For example, during intertemporal choice, the activity of the posterior cingulate cortex reflects the subjective values of delayed reward (Kable and Glimcher, 2007). Moreover, activity in the posterior cingulate cortex and hippocampus is higher during intertemporal
choice than during a similar decision-making task involving uncertain outcomes without any delays (Luhmann et al., 2008; Ballard and Knutson, 2009). The functional coupling between the hippocampus and the anterior Veliparib in vivo cingulate cortex is also correlated with how much episodic future thinking affects the preference for delayed reward (Peters and Büchel, 2010). The most complex and challenging forms of decision making take place in a social context (Behrens et al., 2009; Seo and Lee, 2012). During social interactions, outcomes are jointly determined by the actions of multiple decision makers (or players). In game theory (von Neumann and Morgenstern, 1944), a set of strategies chosen by all players is referred to as a Nash equilibrium, if none of the players can benefit from changing their strategies unilaterally
(Nash, 1950). In such classical game theoretic analyses, it is assumed that players pursue only their self-interests and are not limited in their cognitive abilities. In practice, these assumptions are often violated, and choices made by humans tend to deviate from Nash equilibriums (Camerer, 2003). Nevertheless, when the same games are played repeatedly, strategies of decision makers tend to approach the equilibriums (Figure 3B). Accordingly, iterative games have click here been often used in laboratories as a test bed to
examine how humans and animals might improve their strategies during social interactions. The results from these studies L-NAME HCl have demonstrated that both humans and animals apply a combination of model-free and model-based reinforcement learning algorithms (Camerer and Ho, 1999; Camerer, 2003; Lee, 2008; Abe et al., 2011; Zhu et al., 2012). Since the outcomes of social decision making depend on the choices of others, model-based reinforcement learning during social interactions requires accurate models of the strategies used by other decision makers. The ability to make inferences about the knowledge and beliefs of other decision-making agents is referred to as the theory of mind (Premack and Woodruff, 1978; Gallagher and Frith, 2003).

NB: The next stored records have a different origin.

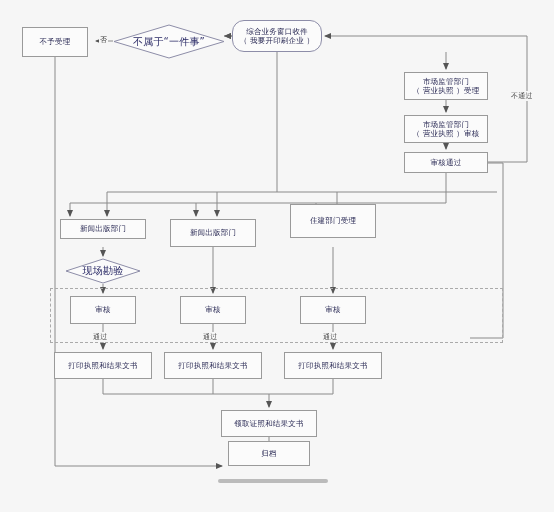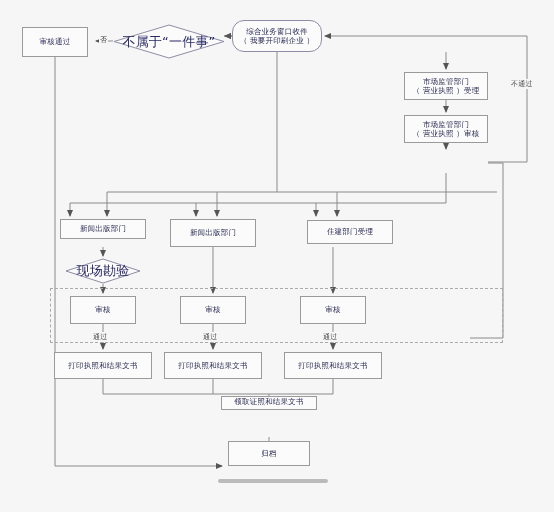"审核通过" span.txt { text: 审核通过 -> 不予受理 }
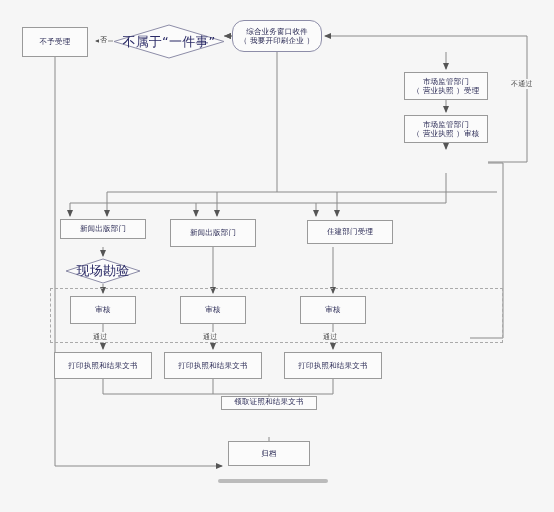"不属于“一件事”" .diamond-wrap .dlabel { font-size: 13px -> 10px }
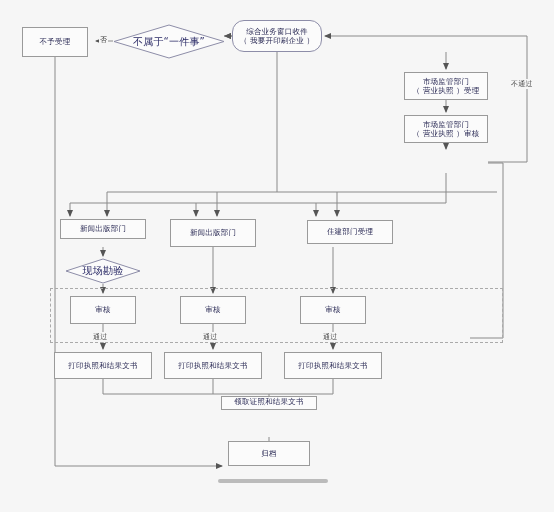"不通过" div.edge-label { top: 79px -> 91px }
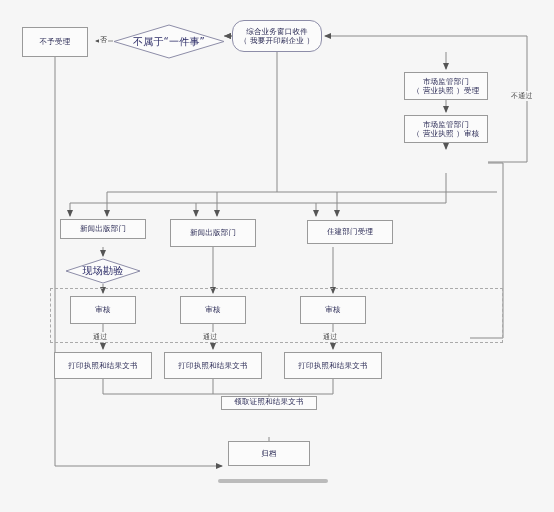"审核通过" div.node { html: none -> <div> <span>审核通过</span> </div> }
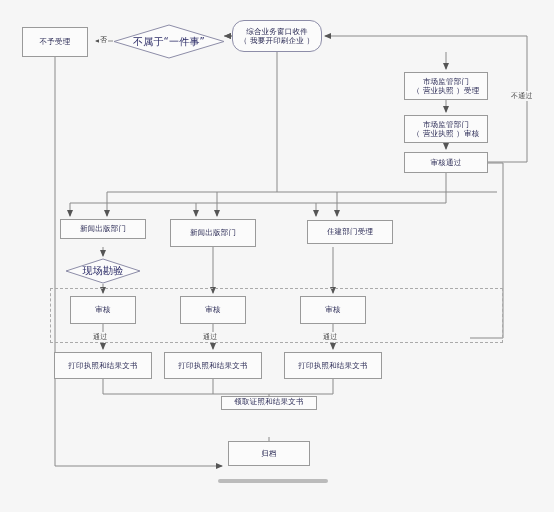"住建部门受理" div.node { height: 24px -> 34px; margin-left: 17px -> none; top: 220px -> 204px }
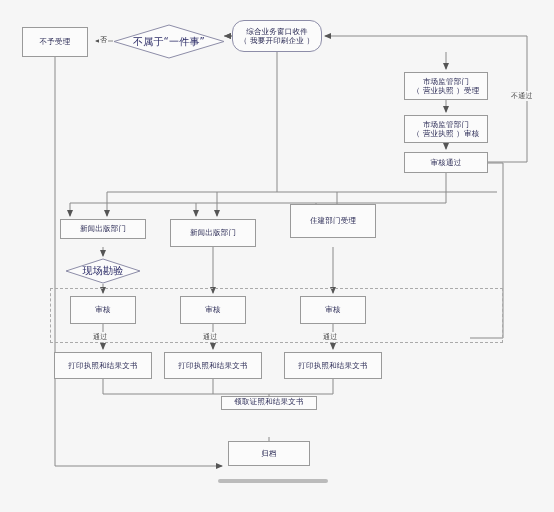"领取证照和结果文书" div.node { font-family: Liberation Mono, monospace -> none; height: 14px -> 27px; top: 396px -> 410px }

Neural signals necessary for updating the models of other players have been identified in the brain areas implicated for the theory of mind, such as the dorsomedial prefrontal cortex and superior temporal sulcus (Hampton et al., 2008; Behrens et al., 2008). Interestingly, most cortical areas included in the default network are activated similarly during the tasks related to episodic or autobiographical memory, prospection, and theory of mind (Gusnard et al., 2001; Spreng et al.